Front-end code change data:
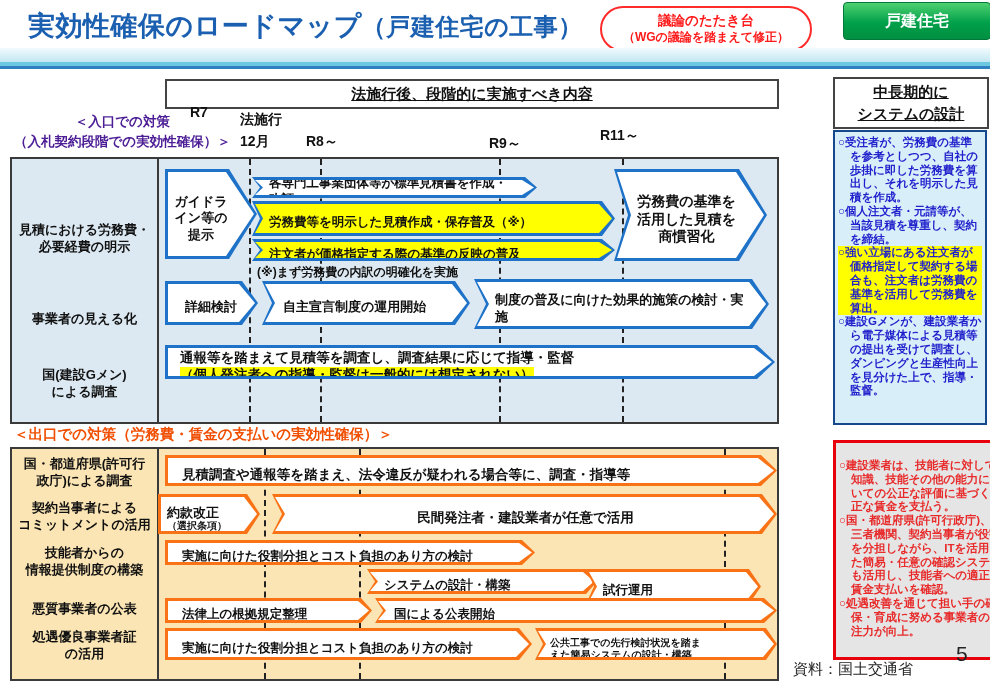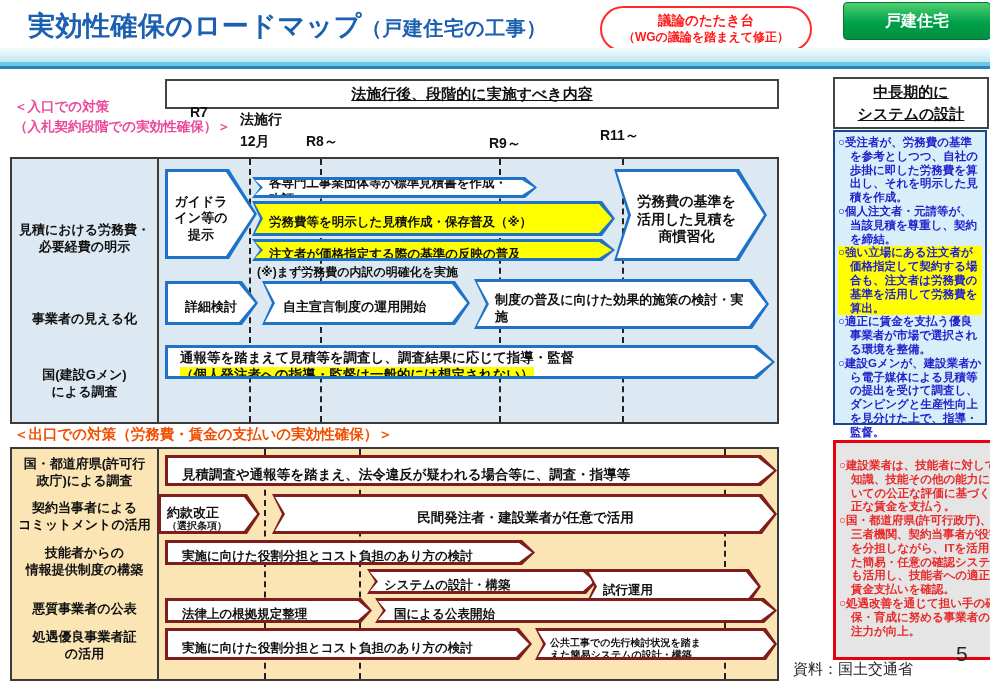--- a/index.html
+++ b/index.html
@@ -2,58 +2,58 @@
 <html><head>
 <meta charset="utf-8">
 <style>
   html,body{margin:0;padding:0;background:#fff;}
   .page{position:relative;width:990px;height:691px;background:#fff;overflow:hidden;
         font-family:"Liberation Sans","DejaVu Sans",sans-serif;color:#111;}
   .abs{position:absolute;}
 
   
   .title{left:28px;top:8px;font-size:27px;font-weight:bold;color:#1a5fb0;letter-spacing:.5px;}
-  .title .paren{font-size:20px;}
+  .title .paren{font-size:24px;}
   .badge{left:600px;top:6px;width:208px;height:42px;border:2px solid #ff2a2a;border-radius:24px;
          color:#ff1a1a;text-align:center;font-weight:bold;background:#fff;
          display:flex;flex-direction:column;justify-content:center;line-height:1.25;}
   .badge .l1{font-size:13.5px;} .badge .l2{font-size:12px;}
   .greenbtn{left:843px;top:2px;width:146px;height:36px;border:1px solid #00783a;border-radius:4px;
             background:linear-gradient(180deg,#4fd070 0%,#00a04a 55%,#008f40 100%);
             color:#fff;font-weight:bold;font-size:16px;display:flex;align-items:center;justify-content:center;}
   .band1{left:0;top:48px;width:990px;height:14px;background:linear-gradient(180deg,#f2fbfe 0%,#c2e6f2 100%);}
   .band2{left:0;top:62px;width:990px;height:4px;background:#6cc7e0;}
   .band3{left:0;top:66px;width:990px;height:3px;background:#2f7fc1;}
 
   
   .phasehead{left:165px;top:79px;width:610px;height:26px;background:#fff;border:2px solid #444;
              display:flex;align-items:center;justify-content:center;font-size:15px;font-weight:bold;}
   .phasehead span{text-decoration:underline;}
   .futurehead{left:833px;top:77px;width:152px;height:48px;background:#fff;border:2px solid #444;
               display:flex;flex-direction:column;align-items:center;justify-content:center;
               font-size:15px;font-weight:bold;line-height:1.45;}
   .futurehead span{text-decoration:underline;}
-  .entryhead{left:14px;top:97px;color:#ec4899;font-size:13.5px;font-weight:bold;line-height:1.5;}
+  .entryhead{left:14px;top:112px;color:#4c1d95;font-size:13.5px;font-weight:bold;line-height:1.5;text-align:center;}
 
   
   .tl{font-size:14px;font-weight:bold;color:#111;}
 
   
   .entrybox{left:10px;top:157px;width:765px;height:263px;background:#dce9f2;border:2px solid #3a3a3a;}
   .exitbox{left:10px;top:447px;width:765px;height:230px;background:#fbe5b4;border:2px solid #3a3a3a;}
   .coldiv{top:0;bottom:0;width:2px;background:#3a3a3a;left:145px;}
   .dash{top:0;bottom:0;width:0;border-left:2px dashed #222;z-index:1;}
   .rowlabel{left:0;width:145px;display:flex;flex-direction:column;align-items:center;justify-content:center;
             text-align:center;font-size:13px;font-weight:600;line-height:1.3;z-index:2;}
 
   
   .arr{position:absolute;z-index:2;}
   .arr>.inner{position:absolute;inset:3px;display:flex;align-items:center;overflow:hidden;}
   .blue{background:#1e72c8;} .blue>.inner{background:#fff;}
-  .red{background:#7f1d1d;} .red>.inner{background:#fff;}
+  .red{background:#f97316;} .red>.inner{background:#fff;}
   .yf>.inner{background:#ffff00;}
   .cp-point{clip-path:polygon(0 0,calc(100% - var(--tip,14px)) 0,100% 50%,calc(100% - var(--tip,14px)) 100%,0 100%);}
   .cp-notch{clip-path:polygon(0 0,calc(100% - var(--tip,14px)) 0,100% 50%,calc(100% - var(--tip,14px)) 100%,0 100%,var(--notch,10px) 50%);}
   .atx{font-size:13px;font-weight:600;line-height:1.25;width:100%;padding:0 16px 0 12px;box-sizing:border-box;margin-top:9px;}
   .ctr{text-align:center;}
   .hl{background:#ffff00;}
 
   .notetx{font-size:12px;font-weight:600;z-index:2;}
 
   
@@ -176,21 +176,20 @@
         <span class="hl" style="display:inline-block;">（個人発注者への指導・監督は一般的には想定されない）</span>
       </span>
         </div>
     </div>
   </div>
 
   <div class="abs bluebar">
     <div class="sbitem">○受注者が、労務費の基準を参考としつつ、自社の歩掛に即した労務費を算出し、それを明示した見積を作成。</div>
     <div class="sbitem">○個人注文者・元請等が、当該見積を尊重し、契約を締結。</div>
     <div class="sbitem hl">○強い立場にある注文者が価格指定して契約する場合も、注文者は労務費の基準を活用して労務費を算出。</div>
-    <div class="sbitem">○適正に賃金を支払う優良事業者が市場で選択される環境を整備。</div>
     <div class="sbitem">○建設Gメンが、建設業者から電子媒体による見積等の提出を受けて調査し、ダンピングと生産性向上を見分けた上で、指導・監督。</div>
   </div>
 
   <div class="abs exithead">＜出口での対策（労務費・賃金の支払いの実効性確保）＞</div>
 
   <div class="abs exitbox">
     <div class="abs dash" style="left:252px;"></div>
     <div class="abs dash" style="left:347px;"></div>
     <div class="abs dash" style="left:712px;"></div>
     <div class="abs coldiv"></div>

WHAT YOU ARE ASKED TO DO
For the entries above, return an exact copy that omits the images.

SOLUTION TO THE PROBLEM
--- a/index.html
+++ b/index.html
@@ -2,58 +2,58 @@
 <html><head>
 <meta charset="utf-8">
 <style>
   html,body{margin:0;padding:0;background:#fff;}
   .page{position:relative;width:990px;height:691px;background:#fff;overflow:hidden;
         font-family:"Liberation Sans","DejaVu Sans",sans-serif;color:#111;}
   .abs{position:absolute;}
 
   
   .title{left:28px;top:8px;font-size:27px;font-weight:bold;color:#1a5fb0;letter-spacing:.5px;}
-  .title .paren{font-size:20px;}
+  .title .paren{font-size:24px;}
   .badge{left:600px;top:6px;width:208px;height:42px;border:2px solid #ff2a2a;border-radius:24px;
          color:#ff1a1a;text-align:center;font-weight:bold;background:#fff;
          display:flex;flex-direction:column;justify-content:center;line-height:1.25;}
   .badge .l1{font-size:13.5px;} .badge .l2{font-size:12px;}
   .greenbtn{left:843px;top:2px;width:146px;height:36px;border:1px solid #00783a;border-radius:4px;
             background:linear-gradient(180deg,#4fd070 0%,#00a04a 55%,#008f40 100%);
             color:#fff;font-weight:bold;font-size:16px;display:flex;align-items:center;justify-content:center;}
   .band1{left:0;top:48px;width:990px;height:14px;background:linear-gradient(180deg,#f2fbfe 0%,#c2e6f2 100%);}
   .band2{left:0;top:62px;width:990px;height:4px;background:#6cc7e0;}
   .band3{left:0;top:66px;width:990px;height:3px;background:#2f7fc1;}
 
   
   .phasehead{left:165px;top:79px;width:610px;height:26px;background:#fff;border:2px solid #444;
              display:flex;align-items:center;justify-content:center;font-size:15px;font-weight:bold;}
   .phasehead span{text-decoration:underline;}
   .futurehead{left:833px;top:77px;width:152px;height:48px;background:#fff;border:2px solid #444;
               display:flex;flex-direction:column;align-items:center;justify-content:center;
               font-size:15px;font-weight:bold;line-height:1.45;}
   .futurehead span{text-decoration:underline;}
-  .entryhead{left:14px;top:97px;color:#ec4899;font-size:13.5px;font-weight:bold;line-height:1.5;}
+  .entryhead{left:14px;top:112px;color:#4c1d95;font-size:13.5px;font-weight:bold;line-height:1.5;text-align:center;}
 
   
   .tl{font-size:14px;font-weight:bold;color:#111;}
 
   
   .entrybox{left:10px;top:157px;width:765px;height:263px;background:#dce9f2;border:2px solid #3a3a3a;}
   .exitbox{left:10px;top:447px;width:765px;height:230px;background:#fbe5b4;border:2px solid #3a3a3a;}
   .coldiv{top:0;bottom:0;width:2px;background:#3a3a3a;left:145px;}
   .dash{top:0;bottom:0;width:0;border-left:2px dashed #222;z-index:1;}
   .rowlabel{left:0;width:145px;display:flex;flex-direction:column;align-items:center;justify-content:center;
             text-align:center;font-size:13px;font-weight:600;line-height:1.3;z-index:2;}
 
   
   .arr{position:absolute;z-index:2;}
   .arr>.inner{position:absolute;inset:3px;display:flex;align-items:center;overflow:hidden;}
   .blue{background:#1e72c8;} .blue>.inner{background:#fff;}
-  .red{background:#7f1d1d;} .red>.inner{background:#fff;}
+  .red{background:#f97316;} .red>.inner{background:#fff;}
   .yf>.inner{background:#ffff00;}
   .cp-point{clip-path:polygon(0 0,calc(100% - var(--tip,14px)) 0,100% 50%,calc(100% - var(--tip,14px)) 100%,0 100%);}
   .cp-notch{clip-path:polygon(0 0,calc(100% - var(--tip,14px)) 0,100% 50%,calc(100% - var(--tip,14px)) 100%,0 100%,var(--notch,10px) 50%);}
   .atx{font-size:13px;font-weight:600;line-height:1.25;width:100%;padding:0 16px 0 12px;box-sizing:border-box;margin-top:9px;}
   .ctr{text-align:center;}
   .hl{background:#ffff00;}
 
   .notetx{font-size:12px;font-weight:600;z-index:2;}
 
   
@@ -176,21 +176,20 @@
         <span class="hl" style="display:inline-block;">（個人発注者への指導・監督は一般的には想定されない）</span>
       </span>
         </div>
     </div>
   </div>
 
   <div class="abs bluebar">
     <div class="sbitem">○受注者が、労務費の基準を参考としつつ、自社の歩掛に即した労務費を算出し、それを明示した見積を作成。</div>
     <div class="sbitem">○個人注文者・元請等が、当該見積を尊重し、契約を締結。</div>
     <div class="sbitem hl">○強い立場にある注文者が価格指定して契約する場合も、注文者は労務費の基準を活用して労務費を算出。</div>
-    <div class="sbitem">○適正に賃金を支払う優良事業者が市場で選択される環境を整備。</div>
     <div class="sbitem">○建設Gメンが、建設業者から電子媒体による見積等の提出を受けて調査し、ダンピングと生産性向上を見分けた上で、指導・監督。</div>
   </div>
 
   <div class="abs exithead">＜出口での対策（労務費・賃金の支払いの実効性確保）＞</div>
 
   <div class="abs exitbox">
     <div class="abs dash" style="left:252px;"></div>
     <div class="abs dash" style="left:347px;"></div>
     <div class="abs dash" style="left:712px;"></div>
     <div class="abs coldiv"></div>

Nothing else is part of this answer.